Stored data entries
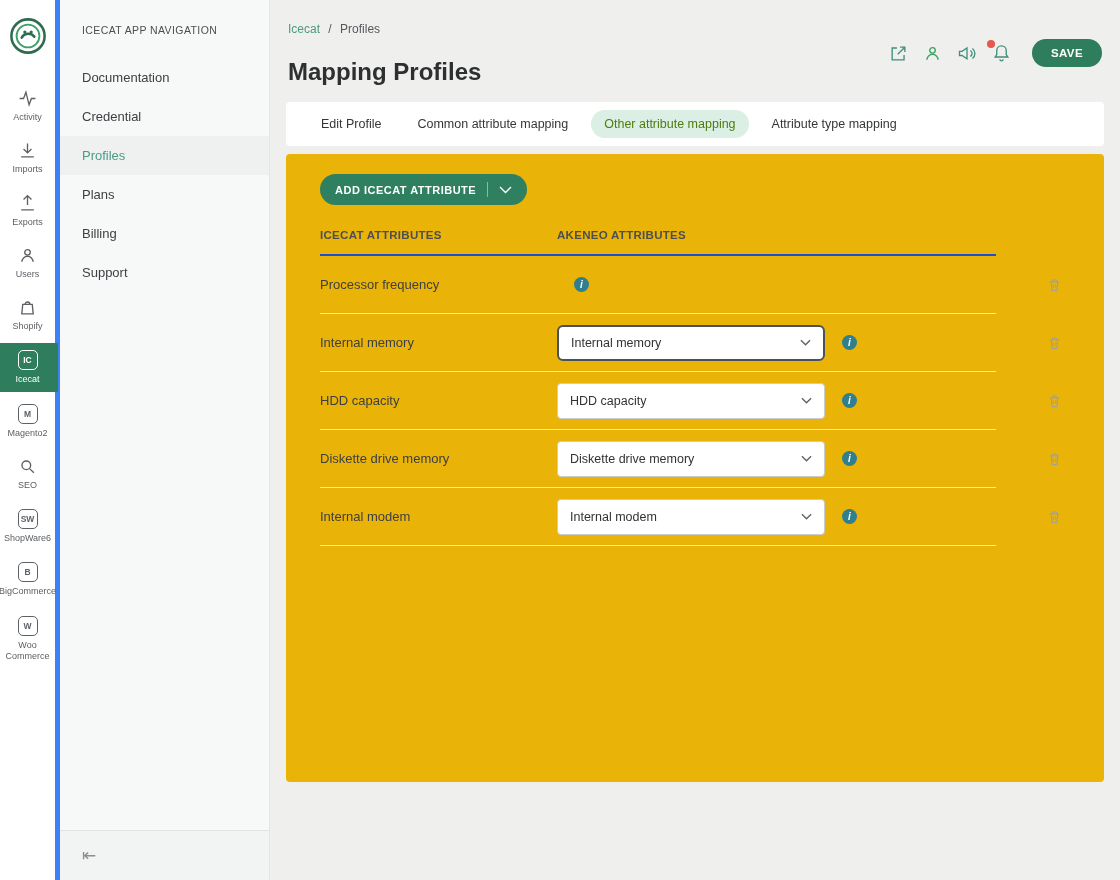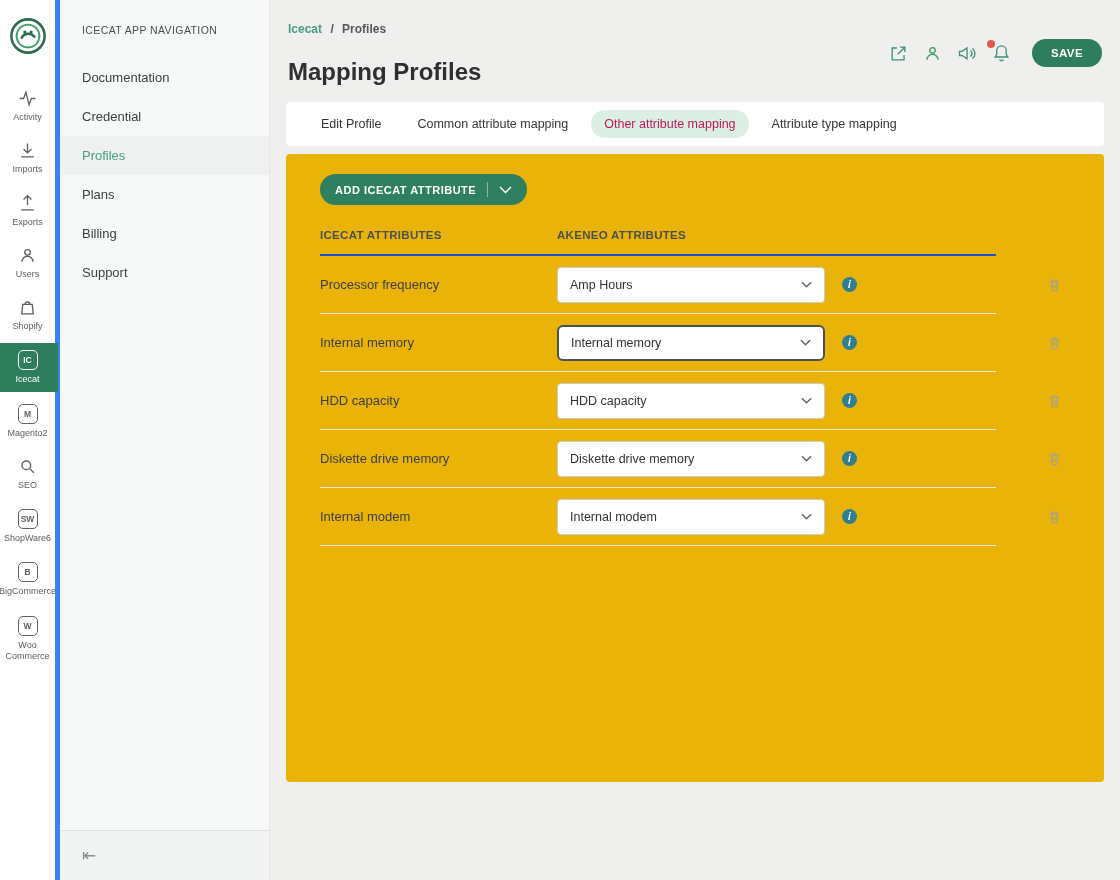--- a/index.html
+++ b/index.html
@@ -49,42 +49,42 @@
   .sb-footer {
     position: absolute; bottom: 0; left: 0; right: 0; height: 50px;
     background: #f2f3f3; border-top: 1px solid #e2e3e3;
     display: flex; align-items: center; padding: 0 22px;
   }
   .collapse-icon { color: #8b8f92; font-size: 17px; cursor: pointer; line-height: 1; }
 
   
   .main { flex: 1; padding: 22px 16px 0; overflow: hidden; }
   .topbar { display: flex; justify-content: space-between; align-items: flex-start; padding: 0 2px; margin-bottom: 16px; }
-  .breadcrumb { font-size: 12px; color: #55585b; font-weight: bold; }
+  .breadcrumb { font-size: 12px; color: #55585b; }
   .bc-link { color: #4a9c82; cursor: pointer; text-decoration: none; }
   .bc-sep { margin: 0 5px; color: #55585b; }
   .page-title { font-size: 24px; font-weight: 700; color: #2d2f31; margin-top: 22px; }
   .top-actions { display: flex; align-items: center; gap: 15px; margin-top: 17px; justify-content: center; }
   .ticon { color: #3f8f7a; cursor: pointer; position: relative; display: flex; }
   .ticon.green { color: #3fa060; }
   .dot { position: absolute; top: -3px; left: -5px; width: 8px; height: 8px; background: #e4584d; border-radius: 50%; }
   .save-btn {
     background: #2e7d5c; color: #fff; border: none;
     font-family: inherit; font-size: 11.5px; font-weight: 700; letter-spacing: .4px;
     padding: 8px 19px; border-radius: 15px; cursor: pointer; margin-left: 6px;
   }
 
   
   .tabs-card {
     background: #fff; border-radius: 4px; height: 44px;
     display: flex; align-items: center; padding: 0 22px; gap: 10px;
     margin-bottom: 8px;
   }
   .tab { font-size: 12.5px; color: #34373a; padding: 7px 13px; border-radius: 15px; cursor: pointer; white-space: nowrap; }
-  .tab.selected { background: #dcefe4; color: #be185d; }
+  .tab.selected { background: #dcefe4; color: #4d7c0f; }
 
   
   .content-card { background: #eab308; border-radius: 4px; padding: 16px 34px 0; height: 628px; }
   .add-btn {
     display: inline-flex; align-items: center;
     background: #2e8060; color: #fff; border: none; border-radius: 16px;
     height: 31px; padding: 0 15px;
     font-family: inherit; font-size: 11px; font-weight: 700; letter-spacing: .5px;
     cursor: pointer; margin: 4px 0 24px;
   }
@@ -298,28 +298,20 @@
       <div class="thead">
         <div class="hc1 th-label">ICECAT ATTRIBUTES</div>
         <div class="th-label">AKENEO ATTRIBUTES</div>
       </div>
 
       
       <div class="trow">
         <div class="tmain">
           <div class="c1">Processor frequency</div>
           <div class="c2">
-            <div class="select">
-              <span>Amp Hours</span>
-              <span style="display:flex;">
-                  <svg width="11" height="7" viewBox="0 0 12 7" fill="none" stroke="#5f6368" stroke-width="1.5">
-                    <path d="M1 1l5 5 5-5"></path>
-                  </svg>
-                </span>
-            </div>
             <span class="info">i</span>
           </div>
         </div>
         <span class="trash">
           <svg width="15" height="16" viewBox="0 0 24 24" fill="none" stroke="currentColor" stroke-width="1.6">
               <path d="M4 7h16M9 7V4h6v3M7 7l1 14h8l1-14M10 11v6M14 11v6"></path>
             </svg>
         </span>
       </div>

REQUIRED ACTION:
Whenever a line of the data holds the string "display", pick that line out.

EXERCISE RESULT:
     display: flex; align-items: center; padding: 0 22px;
   .topbar { display: flex; justify-content: space-between; align-items: flex-start; padding: 0 2px; margin-bottom: 16px; }
   .top-actions { display: flex; align-items: center; gap: 15px; margin-top: 17px; justify-content: center; }
   .ticon { color: #3f8f7a; cursor: pointer; position: relative; display: flex; }
     display: flex; align-items: center; padding: 0 22px; gap: 10px;
     display: inline-flex; align-items: center;
-              <span style="display:flex;">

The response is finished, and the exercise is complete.